I have managed to break the script after 6 seconds using the below, Before it was just looping forever.

But, is it possible to ignore the network request (AKA take the image out of DOM) and then proceed to create the thumb without the image, (or with an injected image missing image !)

var page = require('webpage').create(),
    system = require('system'),
    address, output, size;

if (system.args.length < 3 || system.args.length > 5) {
    phantom.exit(1);
} else {
    address = system.args[1];
    output  = system.args[2];
    page.viewportSize = { width: 640, height: 640 };
    page.zoomFactor = 0.75;
    page.clipRect = { top: 10, left: 0, width: 640, height: 490 };
    try{
        page.open(address, function (status) {
            if (status !== 'success') {
                console.log('Unable to load the address!');
                phantom.exit();
            } else {
                window.setTimeout(function () {
                    page.render(output);
                    phantom.exit();
                }, 200);
            }
        });    
    } finally{
        setTimeout(function() {
            console.log("Max execution time " + Math.round(6000) + " seconds exceeded");
            phantom.exit(1);
        }, 6000);
    }
}

Answer

Michael Benford picture Michael Benford · Sep 16, 2013

PhantomJS 1.9 has introduced a new setting, resourceTimeout, that controls how long a request can take before it gets cancelled. Along with that, there's a onResourceTimeout event that is triggered if/when a request times out.

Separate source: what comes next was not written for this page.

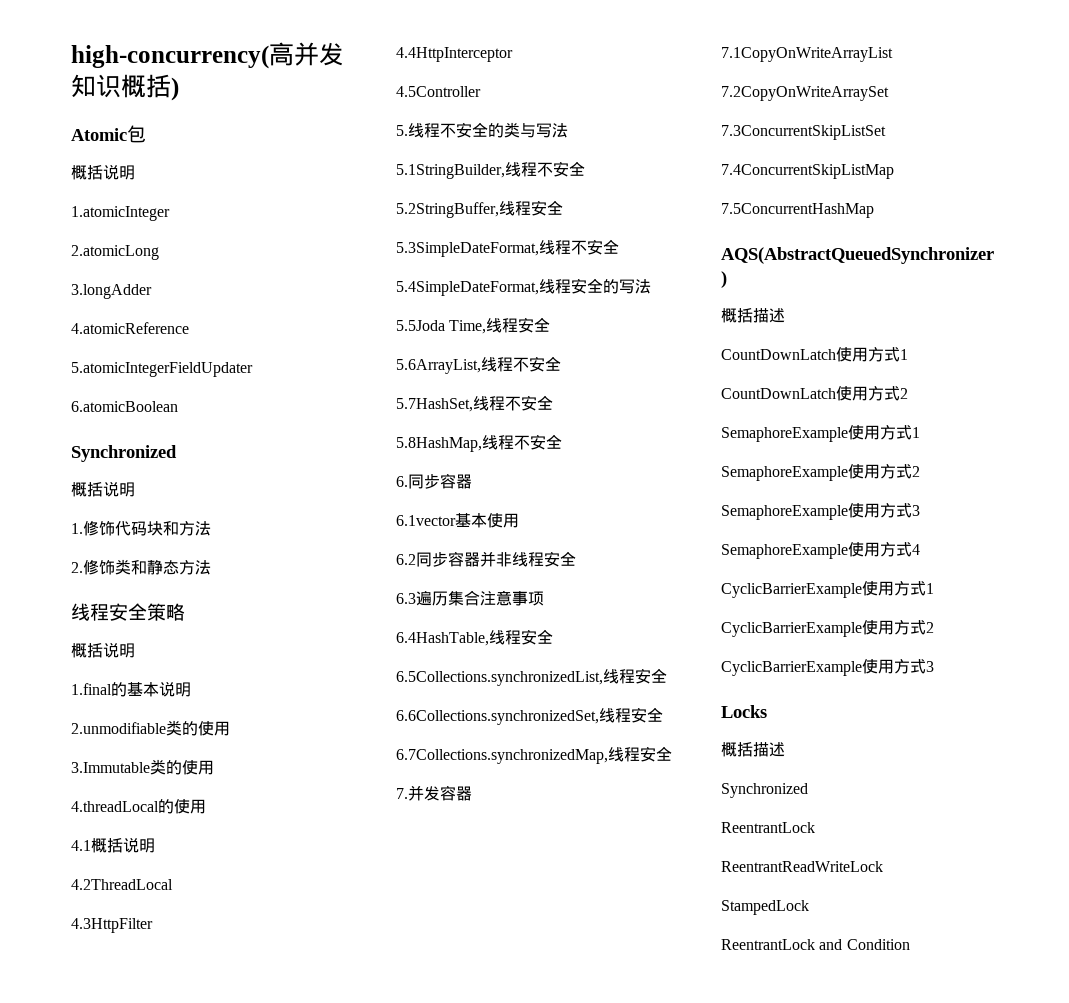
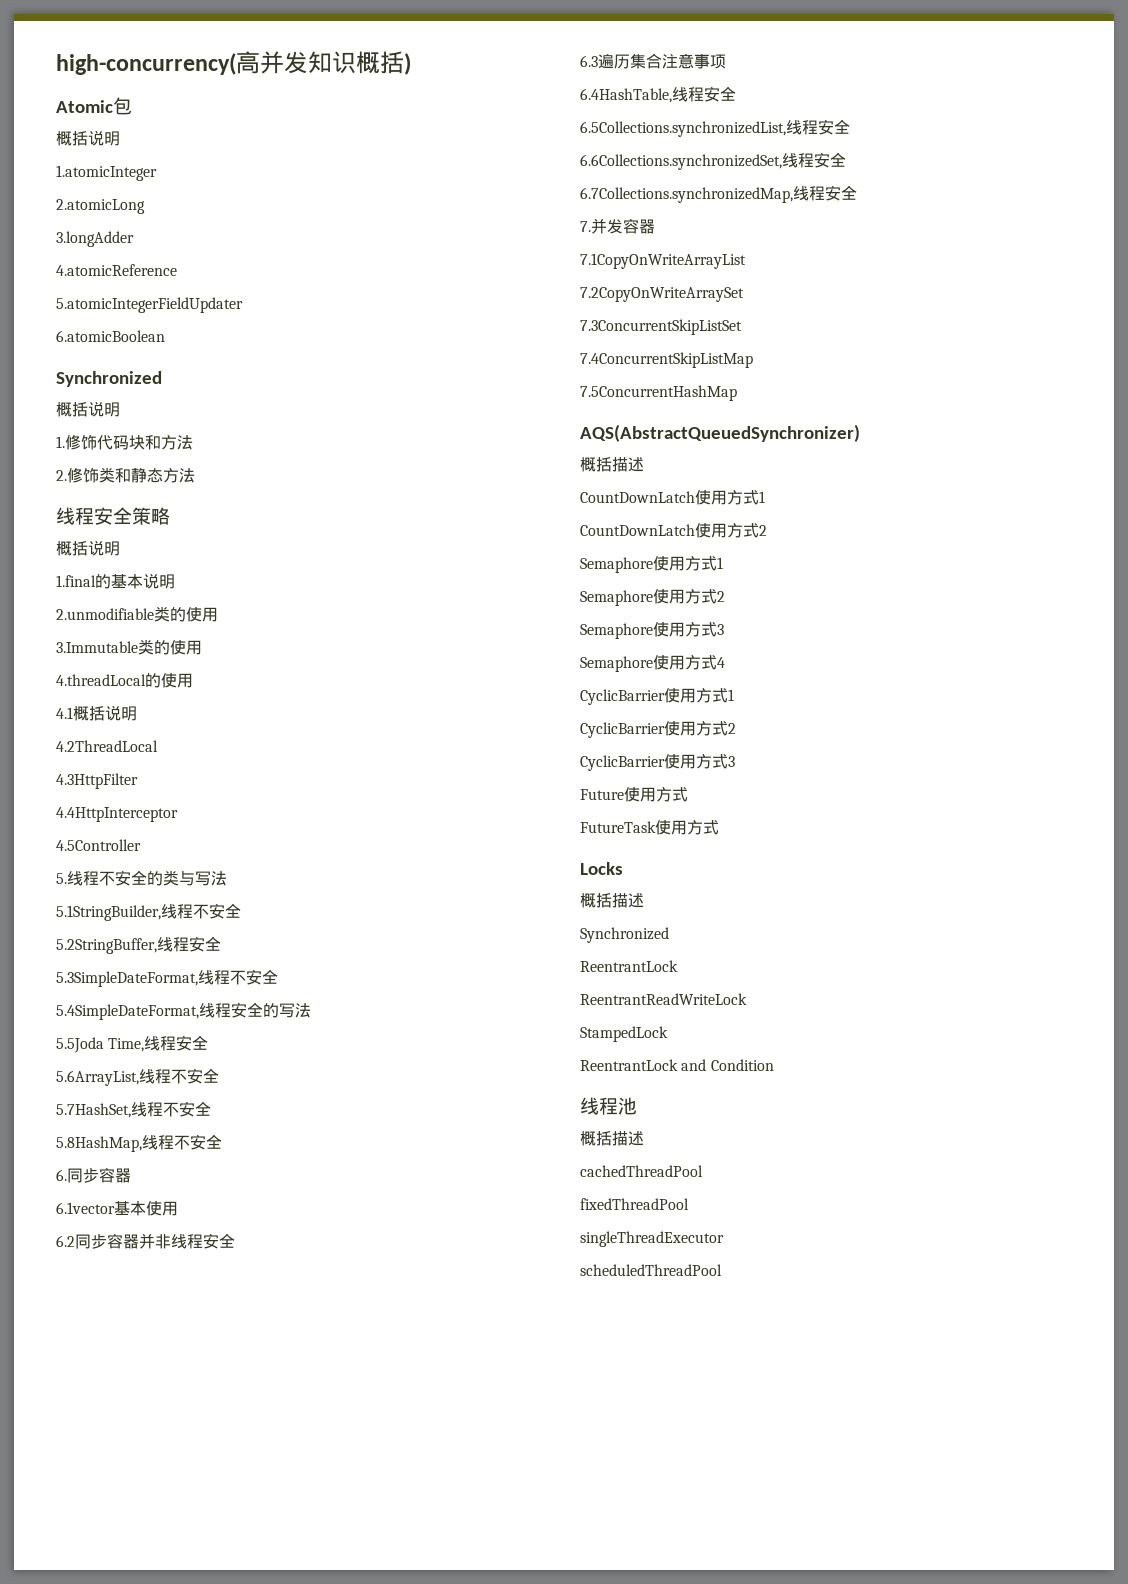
[721,425,920,442] [721,464,920,481] [721,503,920,520] [721,544,848,559] SemaphoreExample使用方式1 // SemaphoreExample使用方式2 // SemaphoreExample使用方式3 // SemaphoreExample -> [580,556,723,573] [580,589,725,606] [580,622,724,639] [580,656,653,672] Semaphore使用方式1 // Semaphore使用方式2 // Semaphore使用方式3 // Semaphore
[721,581,934,598] [721,620,934,637] [721,659,934,676] CyclicBarrierExample使用方式1 // CyclicBarrierExample使用方式2 // CyclicBarrierExample使用方式3 -> [580,688,734,705] [580,721,736,738] [580,754,735,771] [580,787,688,802] [580,820,719,835] CyclicBarrier使用方式1 // CyclicBarrier使用方式2 // CyclicBarrier使用方式3 // Future使用方式 // FutureTask使用方式
(910, 944) none -> [580,1097,637,1115] [580,1131,644,1146] [580,1165,703,1177] [580,1198,689,1210] [580,1231,724,1247] [580,1264,722,1276] // 线程池 // 概括描述 // cachedThreadPool // fixedThreadPool // singleThreadExecutor // scheduledThreadPool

Here's a code snippet illustrating all of the above:

var page = require('webpage').create();  
page.settings.resourceTimeout = 5000; // 5 seconds
page.onResourceTimeout = function(e) {
  console.log(e.errorCode);   // it'll probably be 408 
  console.log(e.errorString); // it'll probably be 'Network timeout on resource'
  console.log(e.url);         // the url whose request timed out
  phantom.exit(1);
};

page.open('http://...', function (status) {
...
}

Unfortunately those options are poorly documented right now. I had to go through GitHub discussions and the PhantomJS source code in order to find them out.